THe home has cracks in the ceiling upstairs, but thankfully no major structural damage. Im trying to find a good company that can give me a good honest estimate to fix this, so I can present it to either a lawyer (assuming the builder is still around) or my insurance company. Thanks in advance.

BigDogT
08-04-2012, 09:13 PM
While there was a lot of sub-standard work done in the Ranch Club, you MAY not have a structural problem at all, but merely one of "truss rise"..If most of your cracks are along a wall that runs perpendicular to the bottom chord of your trusses, then the cracks are actually the ceiling drywall rising up if the roof support is composed of trusses. Fairly typical for 5yr or older construction. Most homes since then have had measures taken to prevent this since it has become better understood. Only offering a probability, and one that is fairly common in the Ranch Club. There are ways to fix this most of the time and involves working in the attic, and ceiling of the second floor...

Pyrotech
08-04-2012, 10:42 PM
While there was a lot of sub-standard work done in the Ranch Club, you MAY not have a structural problem at all, but merely one of "truss rise"..If most of your cracks are along a wall that runs perpendicular to the bottom chord of your trusses, then the cracks are actually the ceiling drywall rising up if the roof support is composed of trusses. Fairly typical for 5yr or older construction. Most homes since then have had measures taken to prevent this since it has become better understood. Only offering a probability, and one that is fairly common in the Ranch Club. There are ways to fix this most of the time and involves working in the attic, and ceiling of the second floor...

Good info. Ill keep that in mind. However, I also (I know, I didnt mention it) have a dip in my living room where the air handler is hanging on the floor joists, and directly above that is where the cracks and ceiling warping has occurred. I also know after doing some digging that 12 feet is too far of a span to have unsupported for a 2 x 8 southern pine joist. We own a Cape Cod, which I believe only has trusses in the attic at the very ends, if at all. We are talking about the same thing, I hope- those pre-fabricated triangular trusses? If so, no, I dont have that type of construction, but there is joists up there also supporting the roof.

BOP
08-05-2012, 07:33 AM
While there was a lot of sub-standard work done in the Ranch Club, you MAY not have a structural problem at all, but merely one of "truss rise"..If most of your cracks are along a wall that runs perpendicular to the bottom chord of your trusses, then the cracks are actually the ceiling drywall rising up if the roof support is composed of trusses. Fairly typical for 5yr or older construction. Most homes since then have had measures taken to prevent this since it has become better understood. Only offering a probability, and one that is fairly common in the Ranch Club. There are ways to fix this most of the time and involves working in the attic, and ceiling of the second floor...

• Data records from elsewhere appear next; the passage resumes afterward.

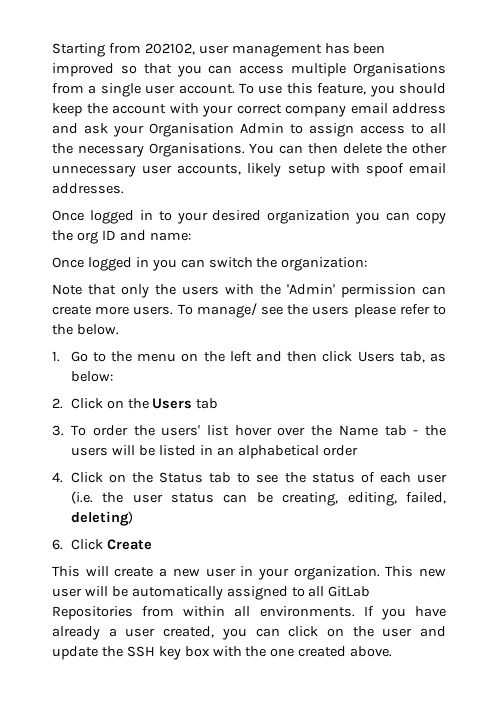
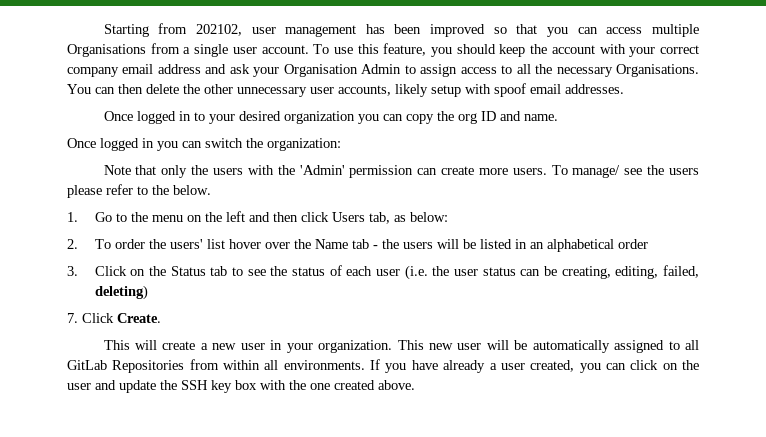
- Once logged in to your desired organization you can copy the org ID and name:
+ Once logged in to your desired organization you can copy the org ID and name.
- 2. Click on the Users tab
- 3. To order the users' list hover over the Name tab - the users will be listed in an alphabetical order
+ 2. To order the users' list hover over the Name tab - the users will be listed in an alphabetical order
- 4. Click on the Status tab to see the status of each user (i.e. the user status can be creating, editing, failed, deleting)
+ 3. Click on the Status tab to see the status of each user (i.e. the user status can be creating, editing, failed, deleting)
- 6. Click Create
+ 7. Click Create.

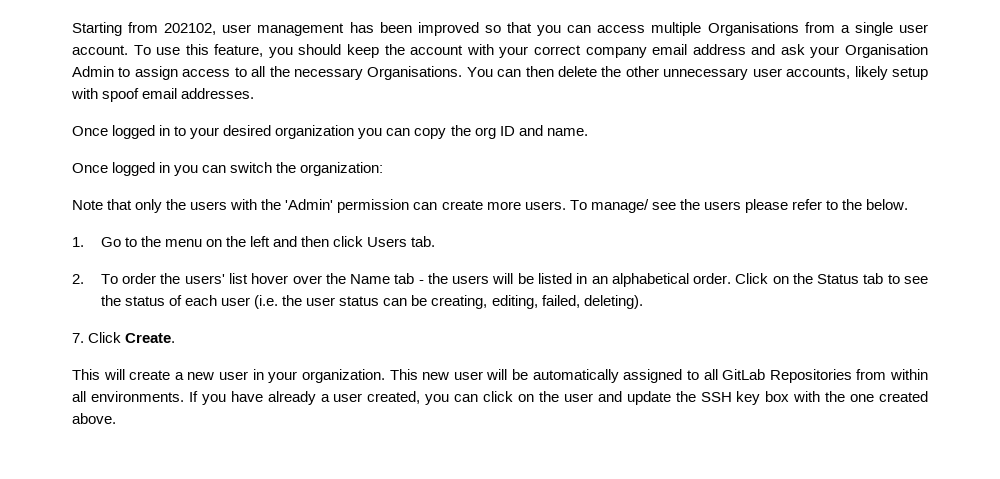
- 1. Go to the menu on the left and then click Users tab, as below:
+ 1. Go to the menu on the left and then click Users tab.
- 2. To order the users' list hover over the Name tab - the users will be listed in an alphabetical order
- 3. Click on the Status tab to see the status of each user (i.e. the user status can be creating, editing, failed, deleting)
+ 2. To order the users' list hover over the Name tab - the users will be listed in an alphabetical order. Click on the Status tab to see the status of each user (i.e. the user status can be creating, editing, failed, deleting).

Understatement of the year.

clockaleanie
08-05-2012, 11:25 AM
I bought a foreclosure property 3 years ago in the "dreaded" Ranchclub :rolleyes: and apparently, the original builder didnt install supports other than the center load bearing columns and the floor joists are southern pine at 12' lengths and its a two story.:doh: From everything I can find, its supposed to be supported if over 9'.

THe home has cracks in the ceiling upstairs, but thankfully no major structural damage. Im trying to find a good company that can give me a good honest estimate to fix this, so I can present it to either a lawyer (assuming the builder is still around) or my insurance company. Thanks in advance.

We had a lot of crawlspace repair done by Guardian Construction (Guardian Termite and Pest Control). What started out as repairs to one corner ended up as a full reconstruction! All in a 2 foot space. I have no idea if they were competetive price wise, but they did do a good job. They are based in Leonardtown.

Pyrotech
08-05-2012, 11:31 AM
We had a lot of crawlspace repair done by Guardian Construction (Guardian Termite and Pest Control). What started out as repairs to one corner ended up as a full reconstruction! All in a 2 foot space. I have no idea if they were competetive price wise, but they did do a good job. They are based in Leonardtown.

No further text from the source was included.